The FTSE 100 ended little changed after giving away most of its gains in late trade on Monday, in a sign investors lacked the confidence to sustain a recent rally in the absence of greater visibility on the euro zone crisis.
The FTSE 100 <.FTSE> closed up 4.81 points, or 0.1 percent, at 5,356.34 points, having stretched as high as 5,413.83 points in morning trade.
Traders said investors were happy to book their intra-day profits as uncertainty surrounding the euro zone, where concerns about Spanish banks sent local government bond yields jumping and the common currency slipping towards two-year lows, made it too risky to bet on a sustained market recovery.
"Most of the people on the buy side we spoke to are more bearish than bullish," Oliver Stansfield, director of equity sales at Fox-Davies Capital, said.
"They are also still concerned that volumes are going to remain fairly thin over the next few months, with the summer and the Olympics."
With Wall Street shut for Memorial Day, the FTSE had traded little over half of its 90-day volume average by the close.
Low volumes amplify share price volatility and, with fewer investors trading the market, also make it harder to get in and out of positions quickly.
Charts showed the FTSE had so far failed to validate a bullish trading pattern known as a "double bottom", where two lows of increasing height are formed.
"A support base has shaped around 5,254 and has allowed for a temporary stabilization" Nicolas Suiffet, a technical analyst at Trading Central, said.

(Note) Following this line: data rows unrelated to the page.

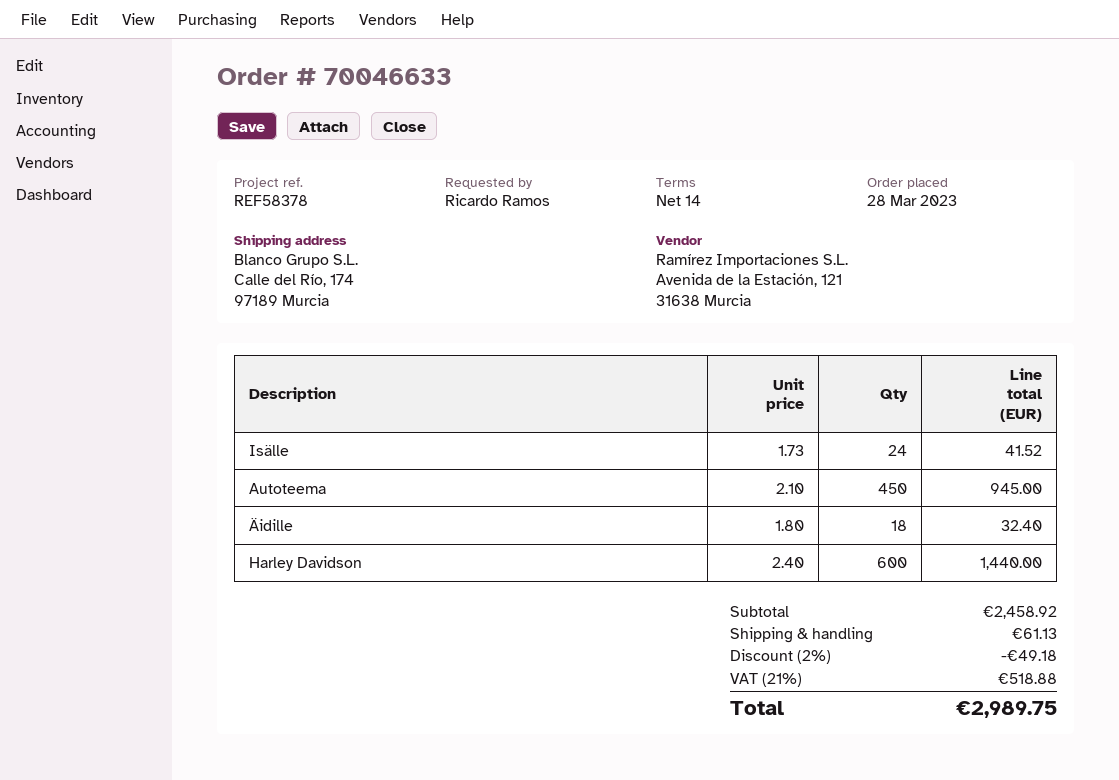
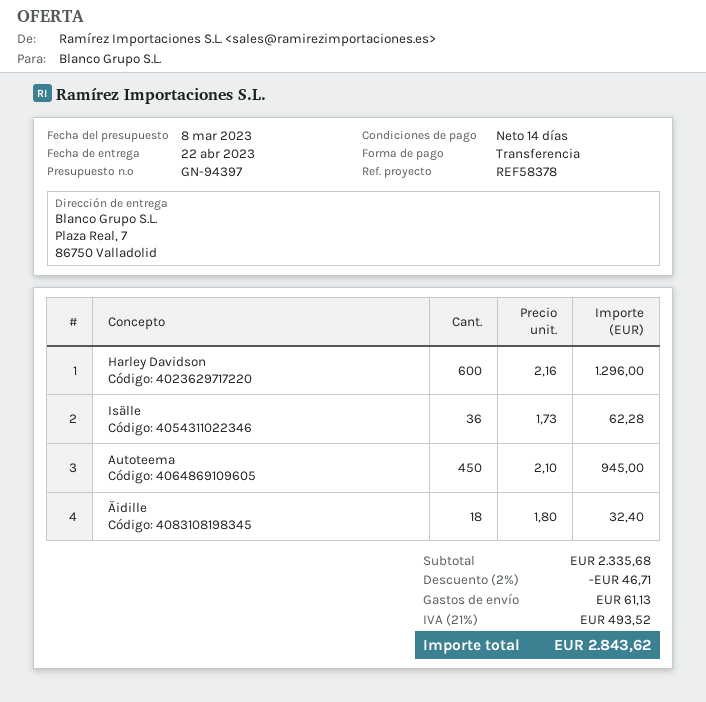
ship to: Calle del Río, 174, 97189 Murcia -> Plaza Real, 7, 86750 Valladolid
Isälle: 24 x 1.73 = 41.52 -> 36 x 1.73 = 62.28
Harley Davidson: 600 x 2.40 = 1440.00 -> 600 x 2.16 = 1296.00
subtotal: 2458.92 -> 2335.68
discount: 2% = 49.18 -> 2% = 46.71
tax: 21% = 518.88 -> 21% = 493.52
total: 2989.75 -> 2843.62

Suiffet said a push above today's high of 5,413 would call for a "limited recovery" towards the index's recent high of 5,465 and the index's bearish 20-day moving average at 5,495.
"Alternatively, the breakout failure of today's high at 5,413 would reinstate a negative bias and would increase the risk of a break below 5,254 (last week bottom)," he added.
Adding most index points to the FTSE on Monday were mining stocks, boosted by hopes of more stimulus from China, the world's largest consumer of metals, on news Beijing was studying measures to stimulate its economy.
Rio Tinto , Antofagasta , Vedanta and Kazakhmys were all up between 1.5 percent and 2.2 percent.
Investors were looking for bargains in the sector as it offered the lowest valuation among its FTSE peers at 14.4 times its earnings for the next six months, versus a 16.4 multiple for the broader index, Thomson Reuters Starmine data showed.
Standing out in the low-volume trading environment was outsourcing specialist Capita , which rose 2.8 percent in volume nearly one and a half time the average, as UBS upgraded the stock to "buy" from "neutral", citing good earnings visibility thanks to U.K. government plan to outsource some services.
Tullow Oil also heaped analyst praises after announcing late on Friday its Ngamia well in Kenya appeared to have "intersected further oil-bearing sands", helping the shares rise 2.7 percent in volume 145 percent the average.
"The Ngamia well ... is continuing to come in well above expectations," Jefferies said in a note.